Screenshot and code edit data
- - - - -

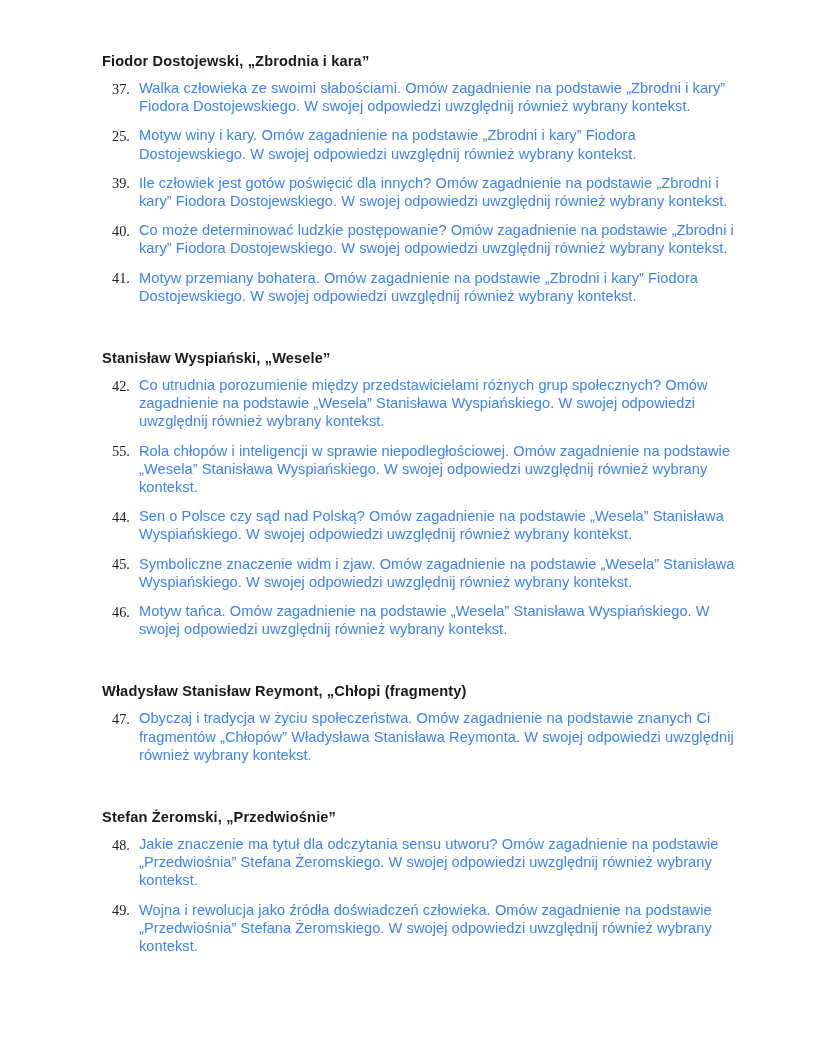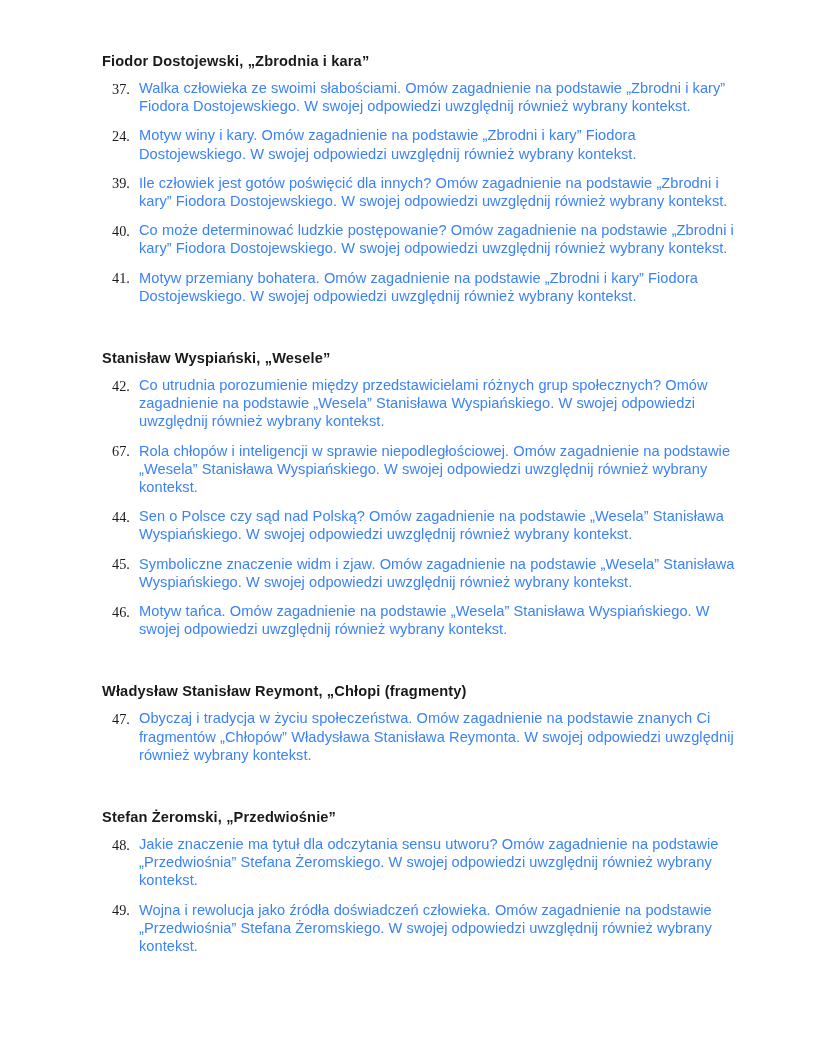--- a/index.html
+++ b/index.html
@@ -93,7 +93,7 @@
             <span class="item-text">Walka człowieka ze swoimi słabościami. Omów zagadnienie na podstawie „Zbrodni i kary” Fiodora Dostojewskiego. W swojej odpowiedzi uwzględnij również wybrany kontekst.</span>
           </li>
           <li class="item">
-            <span class="item-number">24.</span>
+            <span class="item-number">25.</span>
             <span class="item-text">Motyw winy i kary. Omów zagadnienie na podstawie „Zbrodni i kary” Fiodora Dostojewskiego. W swojej odpowiedzi uwzględnij również wybrany kontekst.</span>
           </li>
           <li class="item">

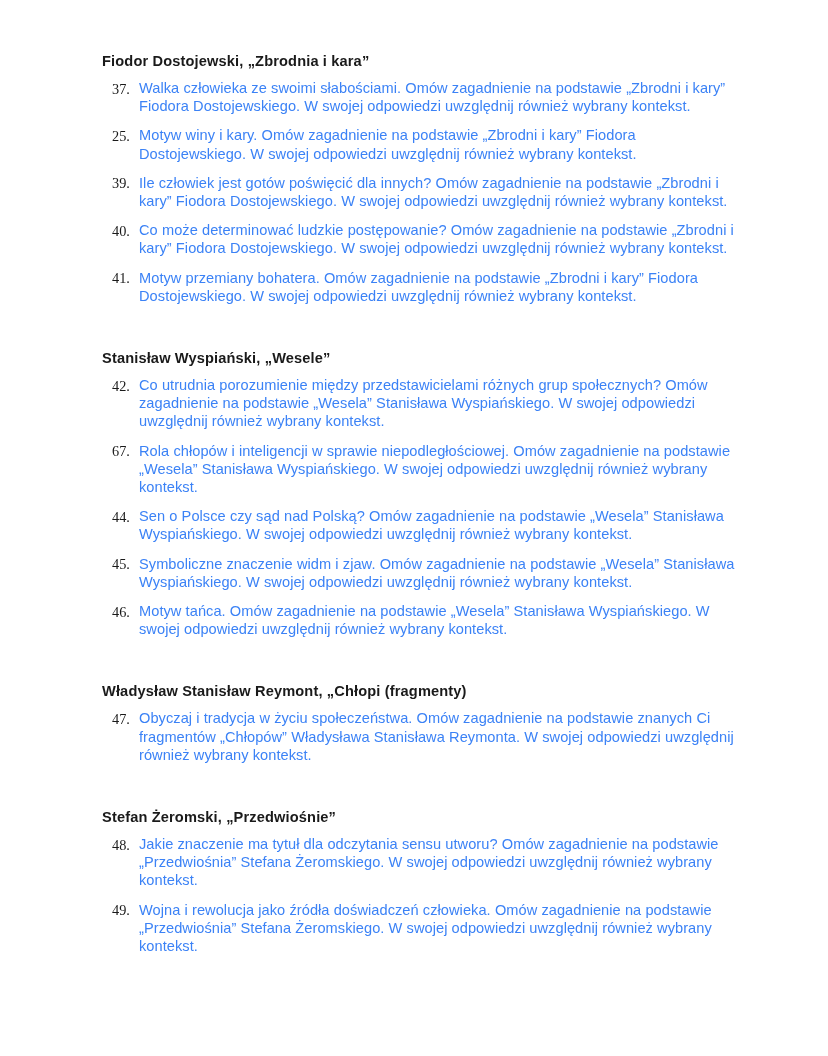--- a/index.html
+++ b/index.html
@@ -118,7 +118,7 @@
             <span class="item-text">Co utrudnia porozumienie między przedstawicielami różnych grup społecznych? Omów zagadnienie na podstawie „Wesela” Stanisława Wyspiańskiego. W swojej odpowiedzi uwzględnij również wybrany kontekst.</span>
           </li>
           <li class="item">
-            <span class="item-number">67.</span>
+            <span class="item-number">55.</span>
             <span class="item-text">Rola chłopów i inteligencji w sprawie niepodległościowej. Omów zagadnienie na podstawie „Wesela” Stanisława Wyspiańskiego. W swojej odpowiedzi uwzględnij również wybrany kontekst.</span>
           </li>
           <li class="item">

- - - - -

Your task is to collect every line above that contains the word "Stanisława".

◆ Reply:
             <span class="item-text">Co utrudnia porozumienie między przedstawicielami różnych grup społecznych? Omów zagadnienie na podstawie „Wesela” Stanisława Wyspiańskiego. W swojej odpowiedzi uwzględnij również wybrany kontekst.</span>
             <span class="item-text">Rola chłopów i inteligencji w sprawie niepodległościowej. Omów zagadnienie na podstawie „Wesela” Stanisława Wyspiańskiego. W swojej odpowiedzi uwzględnij również wybrany kontekst.</span>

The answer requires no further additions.